Posted by: Lee G. | Jun 06, 2008 at 07:47 AM
Deregulation is a good idea. Market forces on average deliver far better results than government regulation in ensuring reliability, low price, and choice. This system isn’t a failure just because electricity isn’t free. A few years is but a wink of time for the capital-intensive, slow-moving utility industry.
And I think you’re misunderstanding stuff. Sure, the "grid" and the wires are monopolistic, but the generation isn’t. Simplistically put, TXU, Entergy, etc. only need generate enough power to offset actual consumption. (Yes, I know it's more complex than that, but proper regulation :-) can "shim" through the complexity.) This incentivizes utilities into producing cheaper electricity. I guarantee you, the first utility that delivers cheap electricity in Texas will be rich.
Electric demand is not completely inelastic. We can choose thermostat settings, insulation, energy-efficient lighting and appliance upgrades, etc.
Also, don’t forget spikes in energy prices. Comparatively little of Texas’s power generation comes from cheap coal. See http://www.window.state.tx.us/specialrpt/tif/energy.html; compare to national average at http://www.eia.doe.gov/cneaf/electricity/epa/figes1.html. We’re far more sensitive to price fluctuations in natural gas and oil than the rest of the country. I don’t have time to do the calculations, but I’ll bet that alone accounts for the vast majority of price increases.

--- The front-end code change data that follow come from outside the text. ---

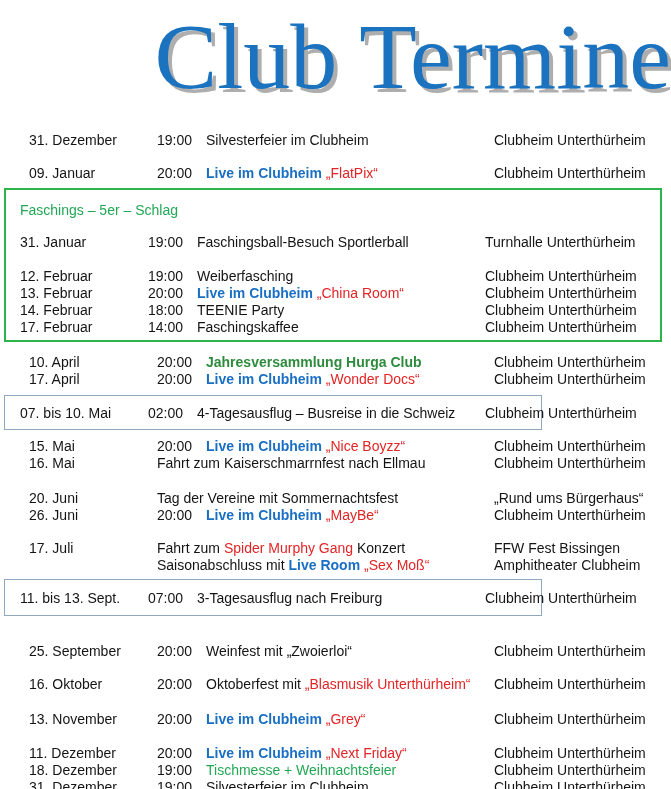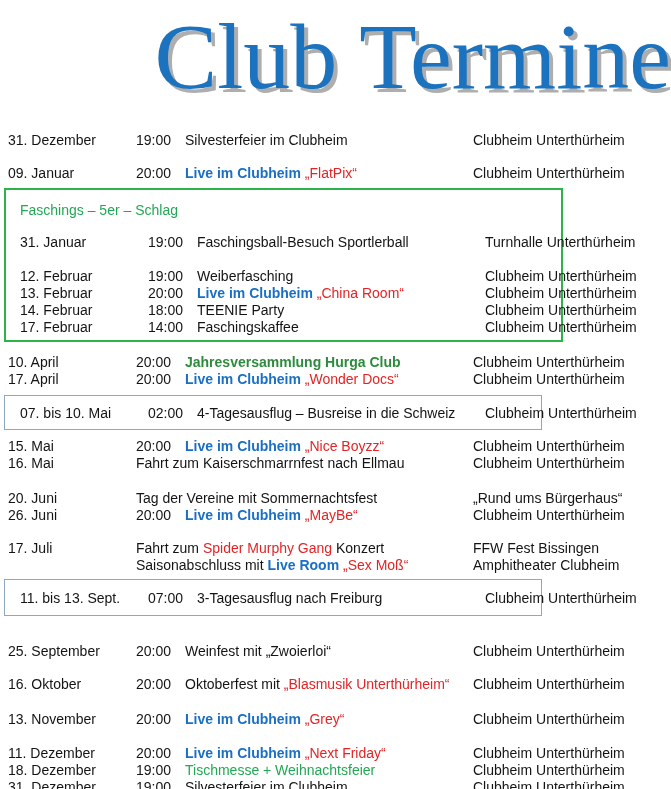--- a/index.html
+++ b/index.html
@@ -18,32 +18,32 @@
     text-align:right;
     font-family:"Liberation Serif", serif;
     font-size:94px;
     color:#1b73bf;
     text-shadow:4px 4px 0 #aeaeae;
     white-space:nowrap;
   }
   .row{
     display:grid;
     grid-template-columns:128px 49px 288px auto;
-    padding-left:8px;
+    padding-left:29px;
     white-space:pre;
   }
   .row .c{white-space:pre;overflow:visible;}
   .desc.wide{grid-column:2 / 4;}
   .b{font-weight:bold;color:#1a6fc4;}
   .r{color:#e32426;}
   .gb{font-weight:bold;color:#2e8b3d;}
   .lg{color:#22a855;}
   .greenbox{
     box-sizing:border-box;
-    margin-left:4px;width:559px;
+    margin-left:4px;width:658px;
     border:2px solid #2cb34a;
     padding:12px 0 4px 0;
   }
   .greenbox .row{padding-left:14px;}
   .gb-header{
     padding-left:14px;
     color:#22a855;
     white-space:pre;
   }
   .bluebox{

Don’t throw out the baby with the bathwater!
Posted by: Aren Cambre | Jun 06, 2008 at 12:25 PM
We might have known that Aren "Traffic Signals Restrict My Sacred Freedom of Movement" Cambre would endorse the confidence trick that deregulators have pulled on Texas consumers. This belief in a "free market" operating serenely above and beyond the manipulations of speculators, crooks, Republicans and other lowlifes is, uh, naive, to put it kindly. There is no such thing as a free market operating independently of human activity in that market, and such a system was made to be gamed by those with influence and legislative protection. Regulation, properly administered and fairly enforced, protects consumers from ripoffs like the one going on now in the electric power business.
Posted by: Lee G. | Jun 06, 2008 at 12:49 PM
It's Saturday morning -- our power has been off since Friday morning at 7 a.m. We boarded our pets and stayed in a hotel last night. Each time I've called TXU and give them my account number/address, they have to have me spell my name and take my telephone number. I'm so annoyed I'm cross eyed. Power outage -- okay, stuff happens. Can't locate a 10 year plus customer in their database? REALLY annoyed.
Posted by: BA | Jun 07, 2008 at 10:26 AM
The argument isn't about regulation vs. deregulation. It's whether deregulation has worked, and it hasn't. Aren says "I guarantee you, the first utility that delivers cheap electricity in Texas will be rich." They're already rich. TXU's revenue in 2006 was more than $10 billion (from hoover.com) and Reliant's was more than $11 billion in 2007. I can keep my thermostat at 80 in the summer (which I do), but it's not going to make deregulation work any better. Deregulation is about competition, not about conservation.
This deregulated market was rigged from day one with the so-called price to beat, which based electricity prices on natural gas prices. That's a failure of the Legislature, and why I'm so angry. They took the campaign cash and didn't think past depositing the money in the bank. Then, when gas prices went down, electric prices didn't -- and legislative leaders were shocked. But why should they be? Electricity providers have no incentive to lower prices. What am I going to do? Go off the grid? Be kind of hard to blog with my hamster-powered generator.
And we're told to be happy about it, because it could be worse. I saw Pat Wood, who used to be the federal energy czar, in Houston at my wind convention last week. He said we should consider ourselves fortunate because electricity prices have only increased by one-third over the same period that gasoline prices have tripled.
With good luck like that, who needs bad luck?